* Records to process

..........

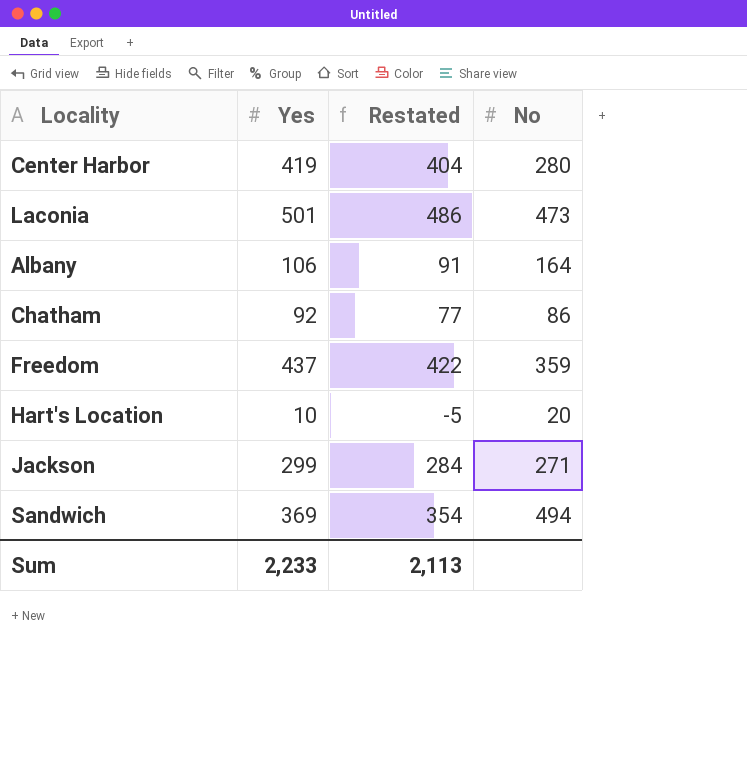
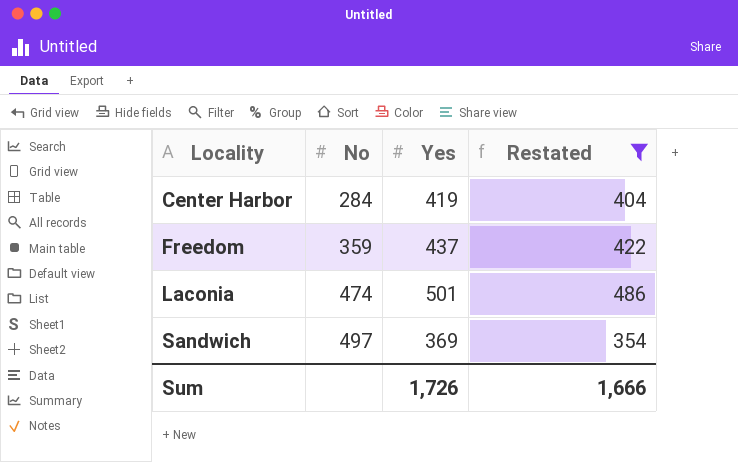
filter: none -> Restated >= 354
row order: none -> Locality ascending
column No | position: 4 -> 2
Center Harbor | No: 280 -> 284
Laconia | No: 473 -> 474
Sandwich | No: 494 -> 497
Sum | Yes: 2,233 -> 1,726
Sum | Restated: 2,113 -> 1,666

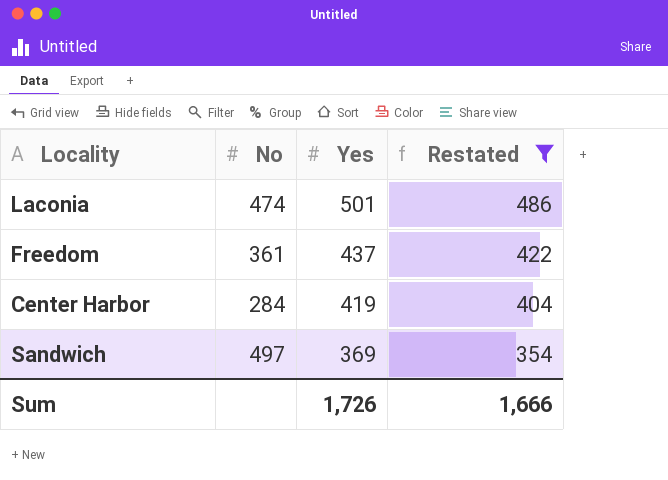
row order: Locality ascending -> Yes descending
Freedom | No: 359 -> 361

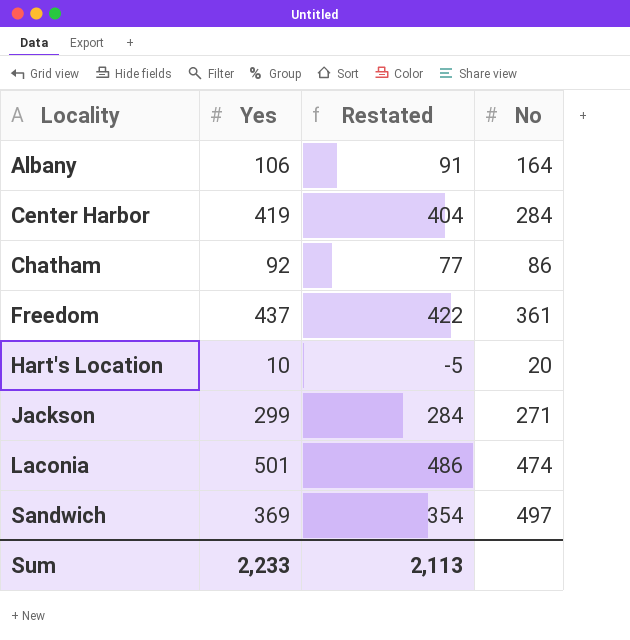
filter: Restated >= 354 -> none
row order: Yes descending -> Locality ascending
column No | position: 2 -> 4
Sum | Yes: 1,726 -> 2,233
Sum | Restated: 1,666 -> 2,113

..........

* Your instructions
Filter the records above down to the lines that hold the string "position".

* Answer space
column No | position: 4 -> 2
column No | position: 2 -> 4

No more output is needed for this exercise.